Print Friendly, PDF & Email

(Jamma) – Il Tribunale Amministrativo Regionale per il Piemonte ha respinto una serie di ricorsi contro i provvedimenti locali (Torino e provincia) riguardanti “Orari di esercizio degli apparecchi con vincita in denaro installati nelle sale giochi autorizzate”.

“Le norme – fanno sapere i giudici – contemperano in modo adeguato gli interessi privati degli operatori del settore (la cui attività si prevede possa essere soggetta a limitazioni temporali, non impedita del tutto) e l’utilità sociale (rappresentata dalle esigenze di tutela della salute pubblica), a cui l’attività di impresa deve sempre essere funzionale ai sensi dell’art. 41 Costituzione. La riduzione degli orari di apertura delle sale pubbliche da gioco è, in altre parole, solo una delle molteplici misure che le autorità pubbliche possono adottare per combattere il fenomeno della ludopatia, che ha radici complesse e rispetto al quale non esistono soluzioni di sicuro effetto”.

I limiti orari stabiliti dal Comune di Torino per sale e apparecchi da gioco, dicono ora i giudici amministrativi, sono legittimi e giustificati “dall’intento dell’amministrazione di disincentivare l’utilizzo continuativo e prolungato degli apparecchi da gioco”. La norma non ha vizi legati a “disparità di trattamento”: le fasce orarie riguardano solo gli apparecchi da gioco perché il regolamento “non ha fatto altro che dare puntuale applicazione alla legge regionale piemontese”. Per di più, continuano i giudici, “la giurisprudenza amministrativa ha avuto modo più volte di affermare la più elevata pericolosità, ai fini del rischio di determinare forme di dipendenza patologica, di slot e vlt”.
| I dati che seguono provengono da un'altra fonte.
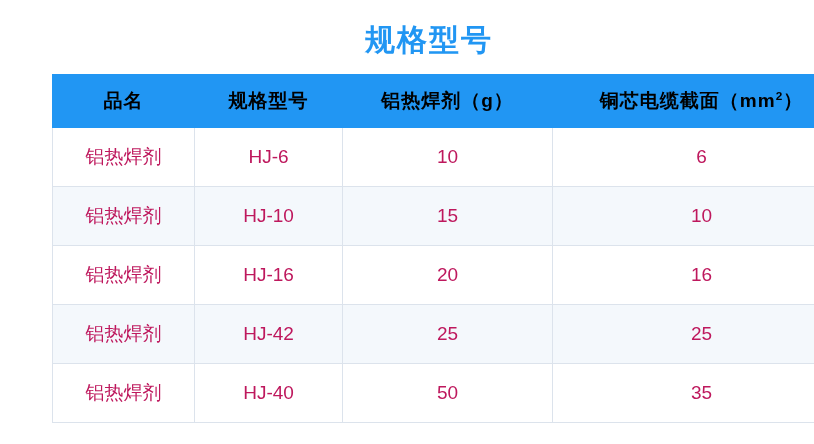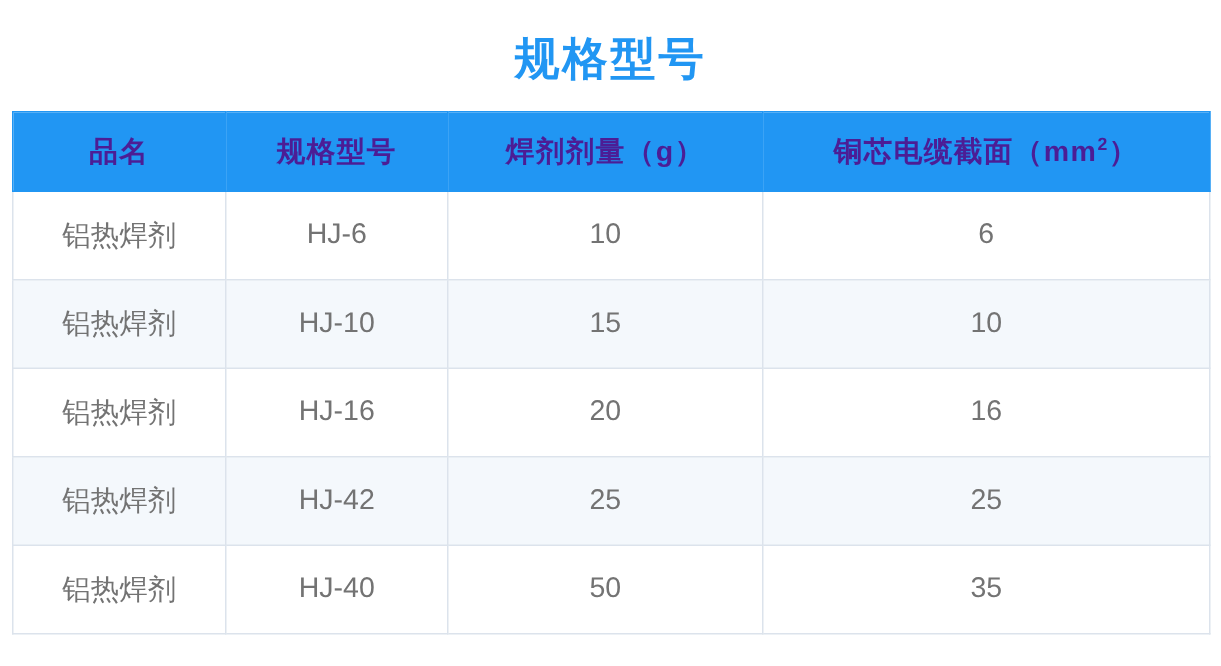"规格型号" .page { padding-left: none -> 44px }
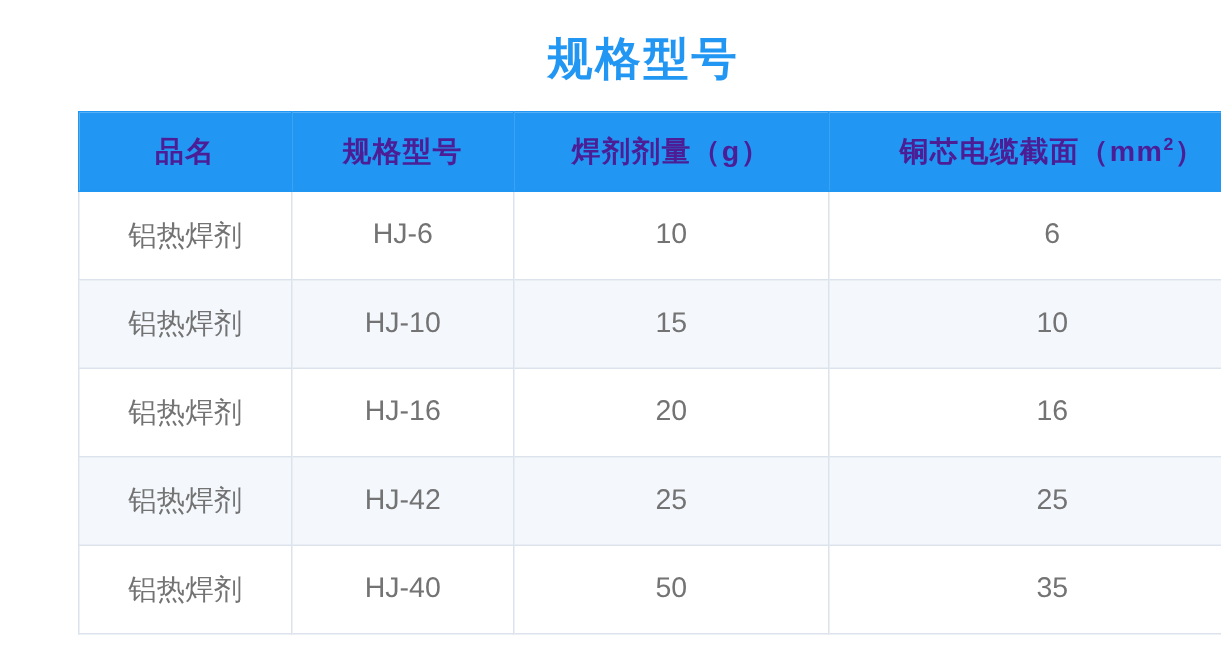"品名" table.spec thead th { color: #4c1d95 -> #000000 }
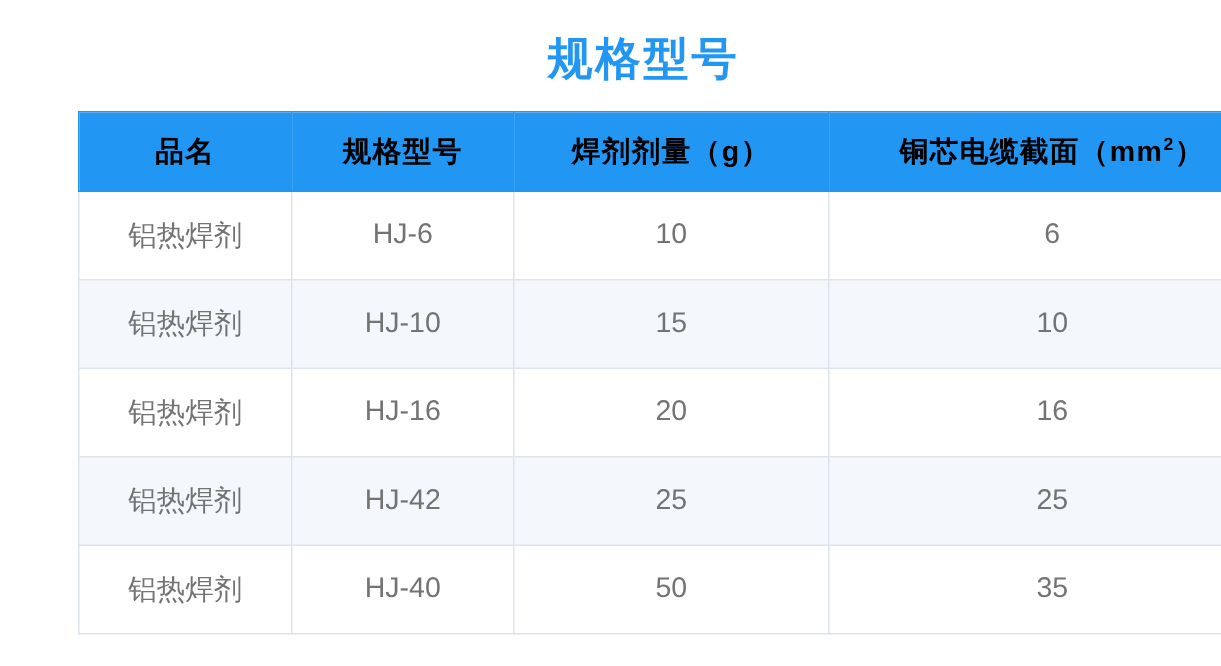"焊剂剂量（g）" th { text: 焊剂剂量 -> 铝热焊剂 }
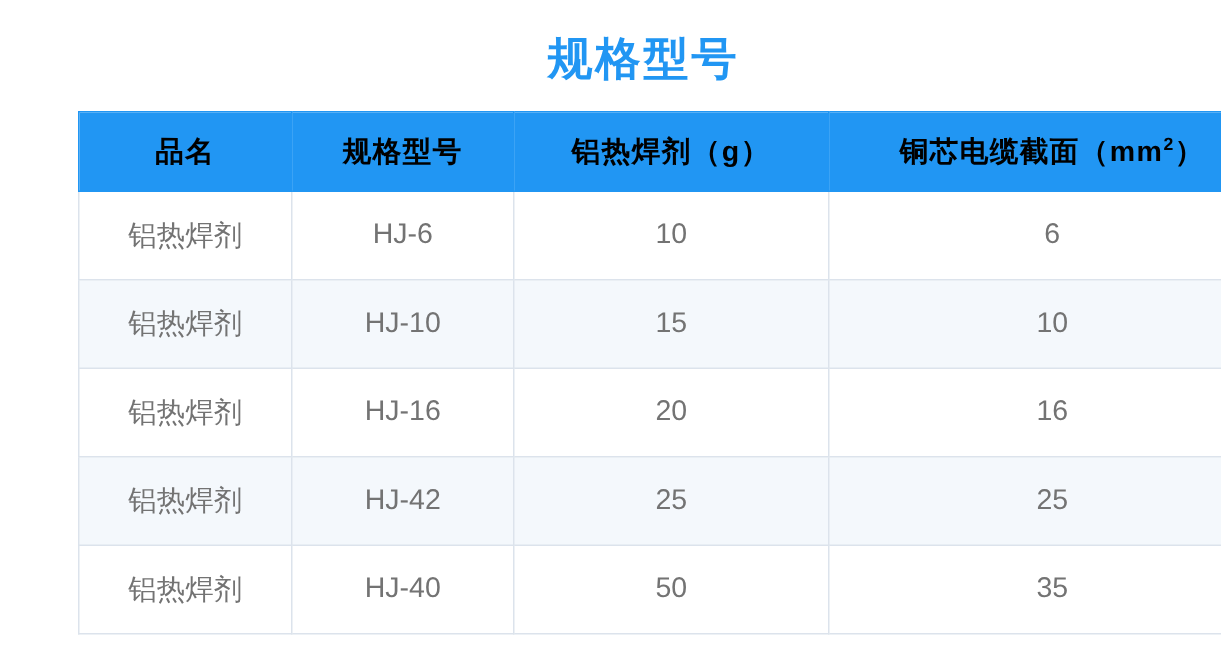"铝热焊剂" table.spec th, table.spec td { color: #737373 -> #be185d }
La crescita del fenomeno della ludopatia “ha riguardato anche l’ambito della Regione Piemonte”, scrivono i giudici ricordando i dati alla base del provvedimento, tratti dal bollettino dell’Osservatorio epidemiologico delle dipendenze della Regione Piemonte. Il Tar sostiene anche che, in assenza di una normativa nazionale, i Comuni possono intervenire, e che i principi comunitari sulla liberalizzazione delle attività economiche e sulla libera prestazione di servizi possono essere limitati da “esigenze imperative connesse all’interesse generale” come in questo caso.